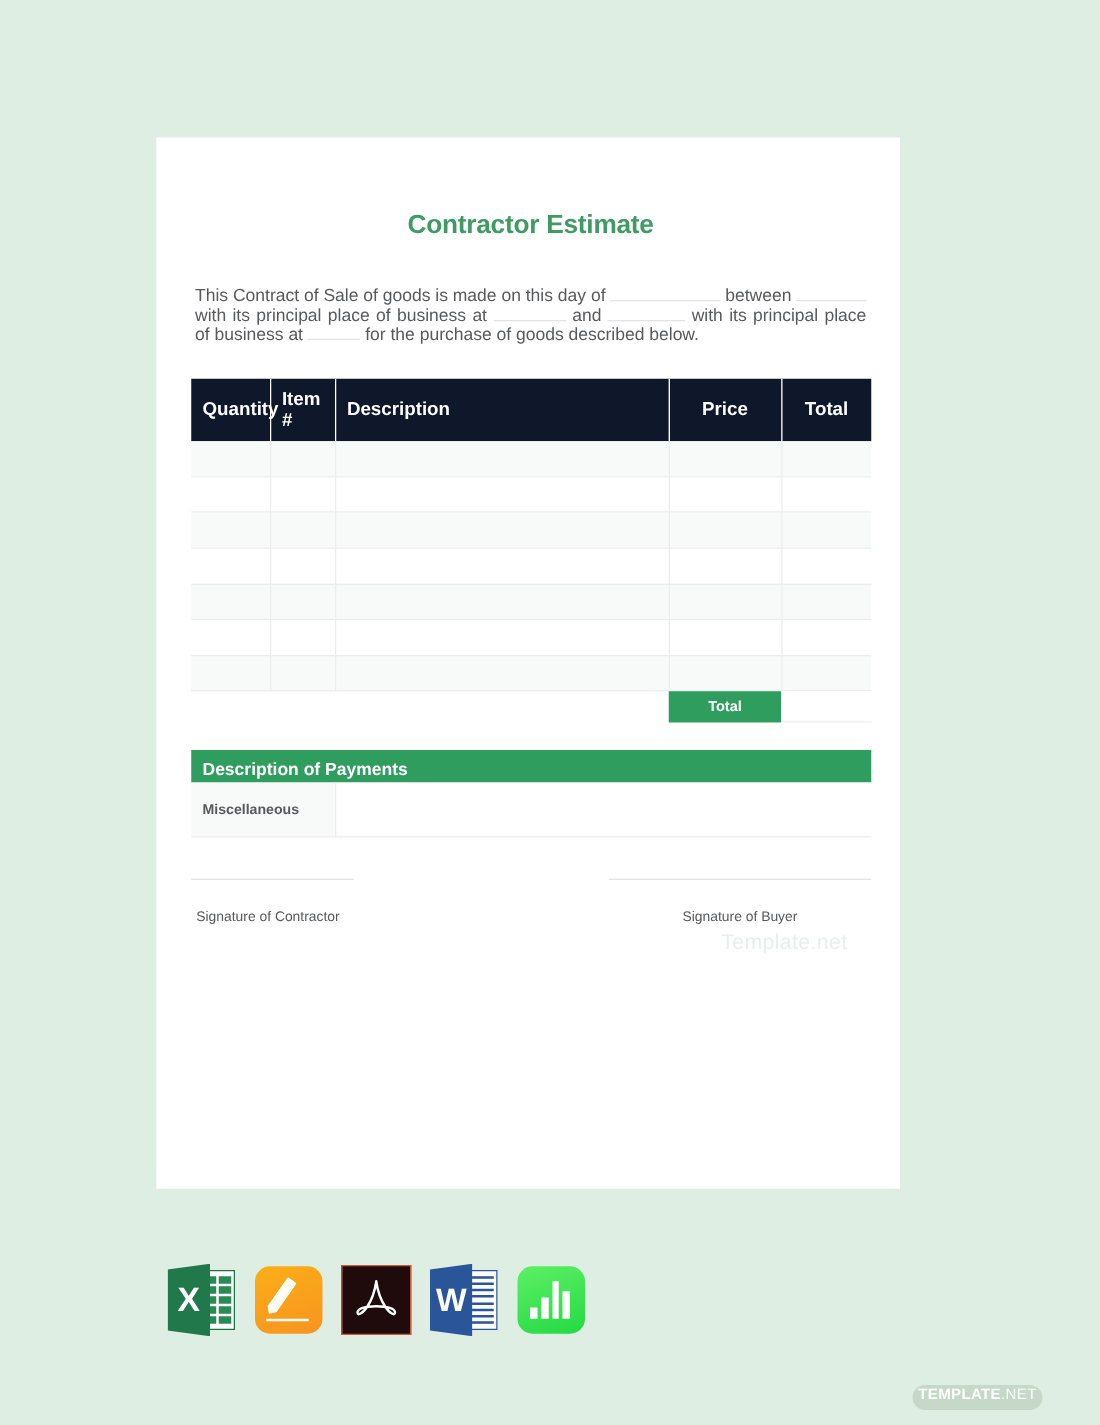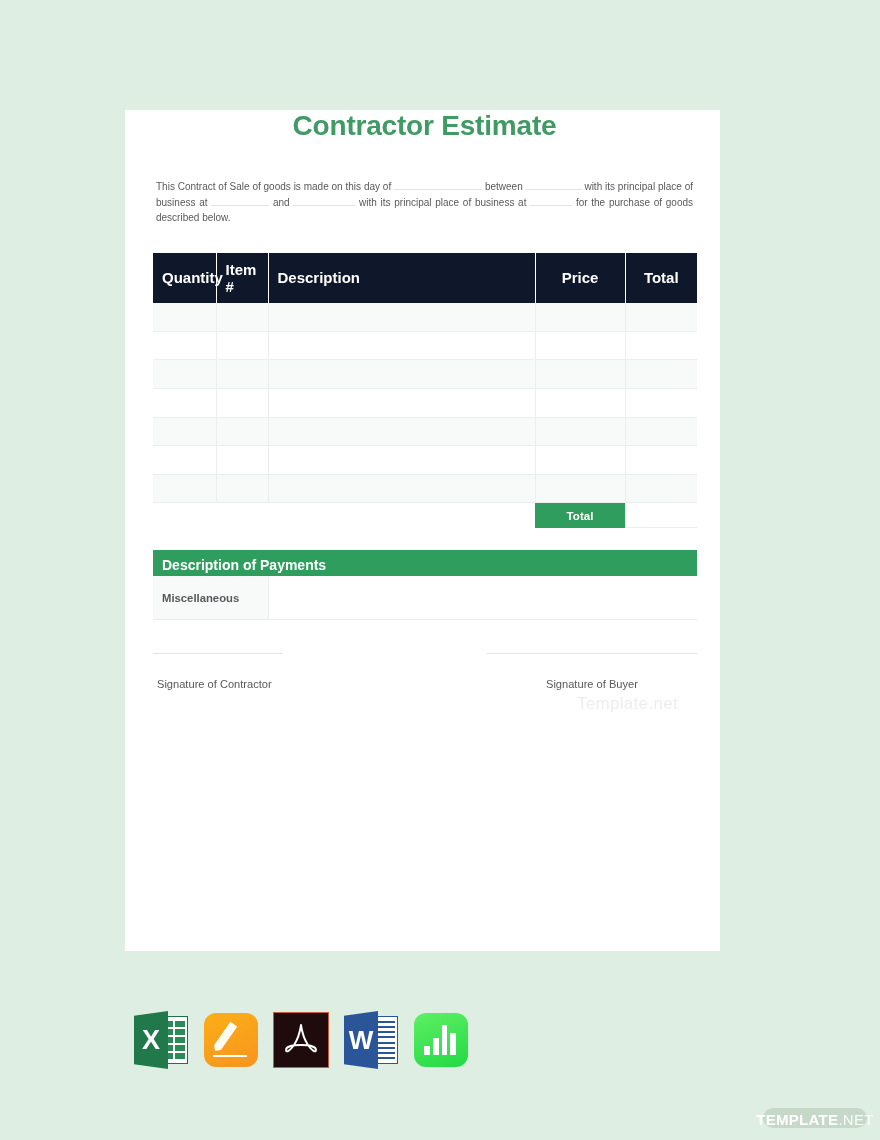--- a/index.html
+++ b/index.html
@@ -30,31 +30,32 @@
     position: absolute;
     left: 27px;
     top: 0;
     width: 545px;
   }
 
   
   .doc-title {
     text-align: center;
     color: #3f9a63;
-    font-size: 28px;
+    font-size: 21px;
     font-weight: bold;
     letter-spacing: -0.2px;
+    margin-top: 58px;
   }
 
   
   .intro {
     margin-top: 37px;
     margin-left: 4px;
     width: 537px;
-    font-size: 10px;
+    font-size: 14px;
     line-height: 15.6px;
     color: #58595b;
     text-align: justify;
   }
   .intro .blank {
     display: inline-block;
     border-bottom: 1px solid #e2e2e2;
     vertical-align: baseline;
     height: 11px;
   }
@@ -310,30 +311,30 @@
   .ico-numbers .n-bars {
     position: absolute; left: 12px; bottom: 14px;
     width: 32px; height: 30px;
     display: flex; align-items: flex-end; gap: 3px;
   }
   .ico-numbers .n-bars i { display: block; width: 6px; background: #ffffff; }
 
   
   .badge {
     position: absolute;
-    left: 763px;
+    left: 730px;
     top: 1108px;
     width: 104px;
     height: 20px;
     border-radius: 10px;
     background: #c6d9c9;
     display: flex;
-    align-items: flex-end;
+    align-items: flex-start;
     justify-content: center;
-    font-size: 15px;
+    font-size: 12px;
     letter-spacing: 0.3px;
     color: #ffffff;
   }
   .badge .b-main { font-weight: bold; }
   .badge .b-sub  { font-weight: normal; opacity: 0.92; }
 </style>
 </head>
 <body>
 
 <div class="doc-card">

________

* _EXERCISE DIRECTIONS_
Retype the lines from the one containing "border-radius: 10px;" to the last line above. Change nothing and include no others.

* _TASK RESULT_
     border-radius: 10px;
     background: #c6d9c9;
     display: flex;
-    align-items: flex-end;
+    align-items: flex-start;
     justify-content: center;
-    font-size: 15px;
+    font-size: 12px;
     letter-spacing: 0.3px;
     color: #ffffff;
   }
   .badge .b-main { font-weight: bold; }
   .badge .b-sub  { font-weight: normal; opacity: 0.92; }
 </style>
 </head>
 <body>
 
 <div class="doc-card">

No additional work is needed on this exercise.